Une procédure judiciaire contestée par la défense
Les détenus affirment ne pas avoir reçu d’explications claires sur les charges retenues contre eux depuis leur arrestation. Ils pointent également du doigt des barrières linguistiques majeures : les interrogatoires de police auraient été menés exclusivement en français et en arabe, alors que ces supporters déclarent ne s’exprimer qu’en wolof. Dans un message transmis à la presse, ils disent réclamer le droit fondamental de livrer leur version des faits devant un juge.
Accusations de hooliganisme et maintien en détention
La justice marocaine poursuit ces individus pour des actes de hooliganisme. Le dossier inclut des chefs d’accusation sérieux :
- Violences exercées contre les agents des forces de l’ordre.
- Dégradations d’équipements sportifs à l’intérieur du stade.
- Jets de projectiles sur l’aire de jeu lors des incidents de fin de match.

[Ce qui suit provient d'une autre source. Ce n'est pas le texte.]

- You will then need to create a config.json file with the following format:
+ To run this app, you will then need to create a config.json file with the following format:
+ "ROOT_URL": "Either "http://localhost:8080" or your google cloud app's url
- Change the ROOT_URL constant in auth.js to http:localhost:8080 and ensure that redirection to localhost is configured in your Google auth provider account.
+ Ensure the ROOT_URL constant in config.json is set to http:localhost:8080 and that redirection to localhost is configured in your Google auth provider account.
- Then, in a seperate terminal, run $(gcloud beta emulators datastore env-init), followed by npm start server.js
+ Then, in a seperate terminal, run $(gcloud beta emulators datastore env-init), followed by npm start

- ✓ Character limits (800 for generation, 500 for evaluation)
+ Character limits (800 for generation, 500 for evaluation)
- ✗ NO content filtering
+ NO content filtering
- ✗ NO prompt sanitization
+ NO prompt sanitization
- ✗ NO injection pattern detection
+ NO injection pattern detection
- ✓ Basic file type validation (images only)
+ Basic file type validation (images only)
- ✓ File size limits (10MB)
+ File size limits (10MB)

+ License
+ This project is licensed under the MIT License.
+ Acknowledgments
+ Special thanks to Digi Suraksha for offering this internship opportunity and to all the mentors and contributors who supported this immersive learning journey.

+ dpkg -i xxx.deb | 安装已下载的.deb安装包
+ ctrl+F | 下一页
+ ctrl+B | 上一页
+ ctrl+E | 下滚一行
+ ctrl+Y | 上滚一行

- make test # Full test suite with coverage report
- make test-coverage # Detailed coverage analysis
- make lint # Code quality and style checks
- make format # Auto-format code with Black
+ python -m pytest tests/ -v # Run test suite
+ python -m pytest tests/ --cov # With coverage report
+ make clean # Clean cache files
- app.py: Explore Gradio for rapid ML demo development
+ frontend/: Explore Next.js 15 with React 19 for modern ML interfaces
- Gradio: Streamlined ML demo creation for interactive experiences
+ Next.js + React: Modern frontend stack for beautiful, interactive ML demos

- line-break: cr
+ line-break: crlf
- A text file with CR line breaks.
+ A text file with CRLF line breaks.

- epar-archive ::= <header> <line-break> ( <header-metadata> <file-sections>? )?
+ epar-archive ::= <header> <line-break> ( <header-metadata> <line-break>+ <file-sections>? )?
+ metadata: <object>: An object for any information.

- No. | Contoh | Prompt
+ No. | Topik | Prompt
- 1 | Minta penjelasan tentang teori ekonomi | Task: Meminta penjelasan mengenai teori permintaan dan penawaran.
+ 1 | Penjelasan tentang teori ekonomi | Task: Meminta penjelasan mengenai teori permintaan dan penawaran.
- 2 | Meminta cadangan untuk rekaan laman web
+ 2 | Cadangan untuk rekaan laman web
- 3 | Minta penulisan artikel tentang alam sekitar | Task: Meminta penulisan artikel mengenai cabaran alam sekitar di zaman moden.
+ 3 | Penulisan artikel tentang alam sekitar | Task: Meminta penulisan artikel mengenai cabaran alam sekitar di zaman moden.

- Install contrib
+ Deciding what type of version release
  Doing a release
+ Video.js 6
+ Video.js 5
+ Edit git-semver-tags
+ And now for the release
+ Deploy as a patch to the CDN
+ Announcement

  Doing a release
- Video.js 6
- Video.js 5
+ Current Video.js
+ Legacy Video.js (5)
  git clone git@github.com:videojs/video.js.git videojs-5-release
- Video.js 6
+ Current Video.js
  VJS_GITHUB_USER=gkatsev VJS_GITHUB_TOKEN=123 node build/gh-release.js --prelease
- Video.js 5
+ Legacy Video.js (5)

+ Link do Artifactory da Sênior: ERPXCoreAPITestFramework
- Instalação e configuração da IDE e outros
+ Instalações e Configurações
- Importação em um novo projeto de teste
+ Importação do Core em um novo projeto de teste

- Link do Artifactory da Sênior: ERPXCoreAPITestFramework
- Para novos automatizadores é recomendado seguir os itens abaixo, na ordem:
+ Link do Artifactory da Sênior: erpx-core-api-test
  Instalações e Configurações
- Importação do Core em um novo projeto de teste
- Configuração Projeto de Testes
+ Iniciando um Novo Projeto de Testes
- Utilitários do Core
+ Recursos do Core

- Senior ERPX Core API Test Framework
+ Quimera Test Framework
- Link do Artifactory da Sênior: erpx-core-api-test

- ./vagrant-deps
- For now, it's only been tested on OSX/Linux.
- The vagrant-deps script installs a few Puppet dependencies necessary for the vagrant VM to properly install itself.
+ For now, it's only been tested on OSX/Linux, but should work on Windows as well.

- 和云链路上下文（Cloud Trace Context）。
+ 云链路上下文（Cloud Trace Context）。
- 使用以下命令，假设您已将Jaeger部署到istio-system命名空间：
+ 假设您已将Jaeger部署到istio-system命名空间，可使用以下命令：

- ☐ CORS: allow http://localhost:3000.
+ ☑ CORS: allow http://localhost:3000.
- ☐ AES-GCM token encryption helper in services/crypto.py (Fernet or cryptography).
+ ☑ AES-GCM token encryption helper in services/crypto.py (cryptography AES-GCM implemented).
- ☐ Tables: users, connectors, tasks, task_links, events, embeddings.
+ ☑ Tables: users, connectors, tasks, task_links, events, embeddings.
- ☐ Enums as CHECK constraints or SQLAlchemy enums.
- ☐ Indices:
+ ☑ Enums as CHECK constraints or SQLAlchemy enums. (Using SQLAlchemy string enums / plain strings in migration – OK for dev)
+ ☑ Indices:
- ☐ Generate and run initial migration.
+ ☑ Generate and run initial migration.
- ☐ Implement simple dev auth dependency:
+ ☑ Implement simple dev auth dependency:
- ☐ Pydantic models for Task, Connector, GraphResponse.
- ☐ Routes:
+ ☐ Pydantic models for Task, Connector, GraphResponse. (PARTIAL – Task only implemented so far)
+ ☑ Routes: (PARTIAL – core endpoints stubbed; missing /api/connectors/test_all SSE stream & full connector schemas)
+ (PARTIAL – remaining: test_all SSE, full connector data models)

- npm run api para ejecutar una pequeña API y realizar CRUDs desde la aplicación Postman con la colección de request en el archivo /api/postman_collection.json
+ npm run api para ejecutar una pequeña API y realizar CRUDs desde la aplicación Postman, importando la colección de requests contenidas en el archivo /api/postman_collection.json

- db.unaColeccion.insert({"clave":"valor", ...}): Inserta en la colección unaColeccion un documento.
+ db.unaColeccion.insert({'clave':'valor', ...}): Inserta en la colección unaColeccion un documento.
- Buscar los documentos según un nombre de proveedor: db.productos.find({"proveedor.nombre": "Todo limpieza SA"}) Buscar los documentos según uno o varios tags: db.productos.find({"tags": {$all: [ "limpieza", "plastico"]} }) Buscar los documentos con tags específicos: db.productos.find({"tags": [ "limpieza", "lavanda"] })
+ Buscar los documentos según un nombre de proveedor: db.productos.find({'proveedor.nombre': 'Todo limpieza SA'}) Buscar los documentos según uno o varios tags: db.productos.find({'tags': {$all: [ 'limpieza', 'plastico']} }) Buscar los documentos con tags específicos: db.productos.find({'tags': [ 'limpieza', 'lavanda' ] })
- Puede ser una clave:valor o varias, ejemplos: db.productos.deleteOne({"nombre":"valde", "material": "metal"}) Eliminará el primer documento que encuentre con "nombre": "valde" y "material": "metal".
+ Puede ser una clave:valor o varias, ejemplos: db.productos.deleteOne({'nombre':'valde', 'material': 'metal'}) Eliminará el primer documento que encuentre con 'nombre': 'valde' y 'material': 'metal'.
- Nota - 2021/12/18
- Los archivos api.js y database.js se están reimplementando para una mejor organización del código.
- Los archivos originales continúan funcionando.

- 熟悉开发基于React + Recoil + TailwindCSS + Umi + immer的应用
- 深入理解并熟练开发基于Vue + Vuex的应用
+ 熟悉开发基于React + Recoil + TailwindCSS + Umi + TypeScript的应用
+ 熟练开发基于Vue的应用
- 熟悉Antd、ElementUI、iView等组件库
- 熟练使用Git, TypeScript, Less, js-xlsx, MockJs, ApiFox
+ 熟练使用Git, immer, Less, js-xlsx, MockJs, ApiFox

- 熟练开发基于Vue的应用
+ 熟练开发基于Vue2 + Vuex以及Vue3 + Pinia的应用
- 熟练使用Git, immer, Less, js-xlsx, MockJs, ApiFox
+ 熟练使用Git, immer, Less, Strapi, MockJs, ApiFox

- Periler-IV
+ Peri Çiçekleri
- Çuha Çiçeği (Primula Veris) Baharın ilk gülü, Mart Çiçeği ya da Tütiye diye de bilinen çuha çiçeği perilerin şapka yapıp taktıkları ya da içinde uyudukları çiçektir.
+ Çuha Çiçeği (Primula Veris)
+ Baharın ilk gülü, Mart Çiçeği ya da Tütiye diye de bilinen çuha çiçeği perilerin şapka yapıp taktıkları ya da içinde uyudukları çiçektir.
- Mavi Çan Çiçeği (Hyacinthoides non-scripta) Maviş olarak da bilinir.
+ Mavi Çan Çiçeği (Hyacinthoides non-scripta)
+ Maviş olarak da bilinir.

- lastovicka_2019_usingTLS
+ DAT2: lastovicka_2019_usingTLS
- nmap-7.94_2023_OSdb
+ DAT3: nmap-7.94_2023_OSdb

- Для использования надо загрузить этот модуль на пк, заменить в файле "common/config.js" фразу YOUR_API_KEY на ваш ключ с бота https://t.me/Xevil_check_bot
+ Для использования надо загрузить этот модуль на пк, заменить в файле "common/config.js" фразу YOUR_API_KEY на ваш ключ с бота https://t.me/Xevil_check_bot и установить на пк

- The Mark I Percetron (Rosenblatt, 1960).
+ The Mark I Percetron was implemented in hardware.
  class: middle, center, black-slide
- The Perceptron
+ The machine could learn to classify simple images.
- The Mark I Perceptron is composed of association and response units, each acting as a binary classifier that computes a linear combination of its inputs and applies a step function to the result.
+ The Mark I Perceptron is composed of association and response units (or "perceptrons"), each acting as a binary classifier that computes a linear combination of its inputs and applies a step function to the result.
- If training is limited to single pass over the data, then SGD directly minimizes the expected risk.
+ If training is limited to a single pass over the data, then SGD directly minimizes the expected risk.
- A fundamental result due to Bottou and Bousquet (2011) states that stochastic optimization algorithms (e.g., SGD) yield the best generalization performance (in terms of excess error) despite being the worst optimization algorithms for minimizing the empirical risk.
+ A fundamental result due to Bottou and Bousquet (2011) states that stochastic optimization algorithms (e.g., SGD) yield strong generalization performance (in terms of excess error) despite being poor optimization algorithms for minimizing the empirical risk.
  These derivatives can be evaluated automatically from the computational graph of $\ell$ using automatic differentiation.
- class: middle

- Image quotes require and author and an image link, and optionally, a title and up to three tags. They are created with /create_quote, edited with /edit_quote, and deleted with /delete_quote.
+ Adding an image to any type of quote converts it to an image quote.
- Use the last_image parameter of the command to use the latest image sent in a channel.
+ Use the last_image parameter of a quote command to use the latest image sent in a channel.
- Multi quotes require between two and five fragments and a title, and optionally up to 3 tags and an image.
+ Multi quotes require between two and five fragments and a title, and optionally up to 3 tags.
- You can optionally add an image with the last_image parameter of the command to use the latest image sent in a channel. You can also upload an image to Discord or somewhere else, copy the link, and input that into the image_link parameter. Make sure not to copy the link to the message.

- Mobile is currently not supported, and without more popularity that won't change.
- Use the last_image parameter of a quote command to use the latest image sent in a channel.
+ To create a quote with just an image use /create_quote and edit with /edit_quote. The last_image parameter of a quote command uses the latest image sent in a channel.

Lors de l’audience tenue ce jeudi, les demandes de mise en liberté provisoire formulées par la défense ont toutes été rejetées. L’un des prévenus, Bara Dia, a d’ailleurs été victime d’un malaise en plein tribunal, nécessitant une intervention médicale d’urgence avant que son état ne soit stabilisé.
Le procès paralysé par la grève des avocats
Initialement prévu pour avancer cette semaine, le jugement a subi un nouveau coup d’arrêt. En raison d’un mouvement de grève nationale des avocats au Maroc, l’audience a été renvoyée au 12 février 2026. Cette attente prolongée accentue la détresse des familles et des proches, alors que la diplomatie sénégalaise tente d’obtenir des garanties sur les conditions de détention, obtenant récemment l’attribution de chambres individuelles pour chaque prévenu.